REPUBLIQUE FRANCAISE
AU NOM DU PEUPLE FRANCAIS
LE TRENTE JANVIER DEUX MILLE SEPT,
La cour d'appel de VERSAILLES, a rendu l'arrêt suivant dans l'affaire entre :
DEMANDERESSE devant la cour d'appel de Versailles saisie comme cour de renvoi, en exécution d'un arrêt de la Cour de cassation (2ème chambre civile) du 08 juillet 2004 cassant et annulant l'arrêt rendu par la cour d'appel de CAEN, 1ère chambre, section civile, le 23 avril 2002
S.A.R.L. G ET A DISTRIBUTION ayant son siège 10 Place de la Mairie 78790 SEPTEUIL, agissant poursuites et diligences de son gérant domicilié en cette qualité audit siège.
représentée par la SCP DEBRAY-CHEMIN, avoués - N du dossier 05057
Rep/assistant : la SCP BROUARD CHESNELONG GOMBERT et PERRIN, avocats au barreau de PARIS.
****************
DEFENDERESSE DEVANT LA COUR DE RENVOI
S.A.S. PRODIM ayant son siège Zone Industrielle, Route de Paris, 14120 MONDEVILLE, prise en la personne de ses représentants légaux domiciliés en cette qualité audit siège.
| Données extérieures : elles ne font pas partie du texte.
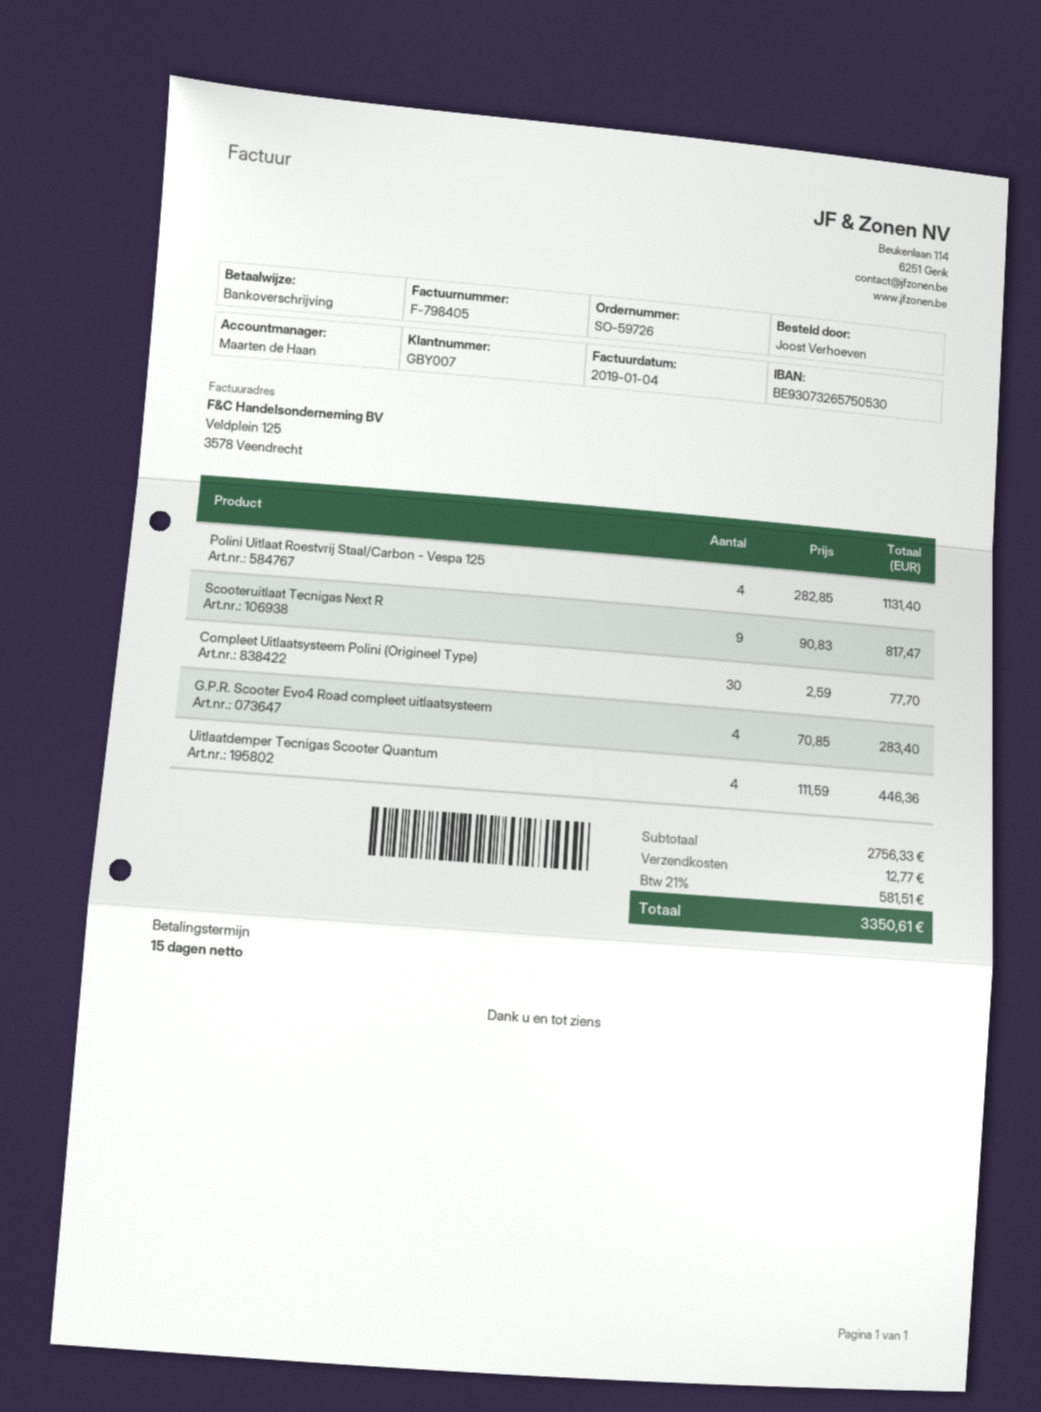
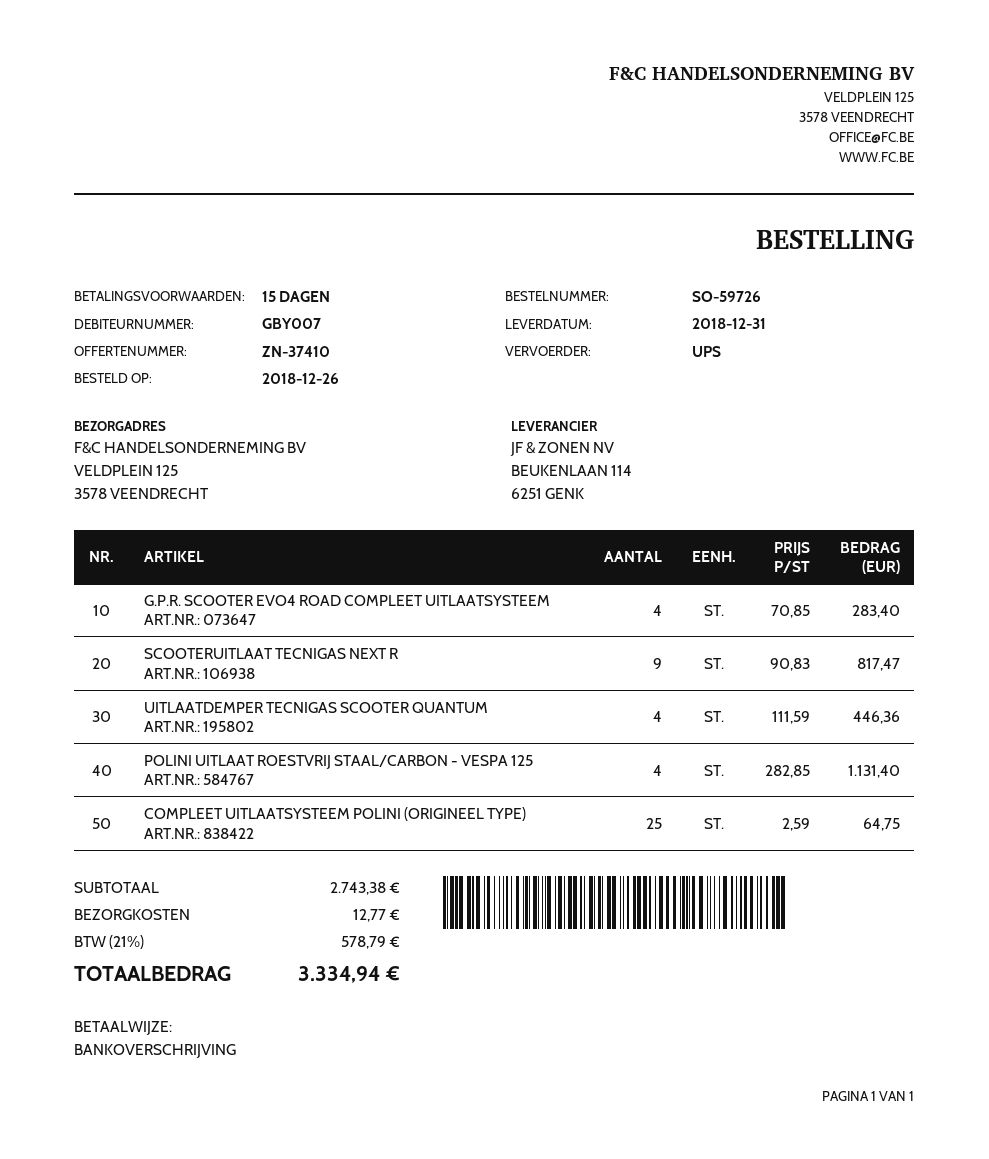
Compleet Uitlaatsysteem Polini (Origineel Type): 30 x 2.59 = 77.70 -> 25 x 2.59 = 64.75
subtotal: 2756.33 -> 2743.38
tax: 21% = 581.51 -> 21% = 578.79
total: 3350.61 -> 3334.94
représentée par la SCP LISSARRAGUE DUPUIS BOCCON GIBOD, avoués - N du dossier 0440283
Rep/assistant : la SCP LEBLOND CONSTANTIN ET ASSOCIES, avocats au barreau de PARIS.
****************
Composition de la cour :
L'affaire a été débattue à l'audience publique du 12 Décembre 2006, Monsieur Denis COUPIN, conseiller, ayant été entendu en son rapport, devant la cour composée de :
Mme Joëlle BOURQUARD, Président,
Monsieur Jean-François FEDOU, conseiller,
Monsieur Denis COUPIN, conseiller,
qui en ont délibéré,
Greffier, lors des débats : Madame Marie-Thérèse GENISSEL
Vu la communication de l'affaire au ministère public en date du 13 octobre 2005 ; FAITS, PROCEDURE ET MOYENS DES PARTIES
Selon un contrat de franchise en date du 02 février 1994, la société PRODIM a concédé à la société G ET A DISTRIBUTION l'utilisation de l'enseigne SHOPI pour l'exploitation de son fonds de commerce de vente au détail situé à Septeuil (Yvelines) pour une durée de sept ans.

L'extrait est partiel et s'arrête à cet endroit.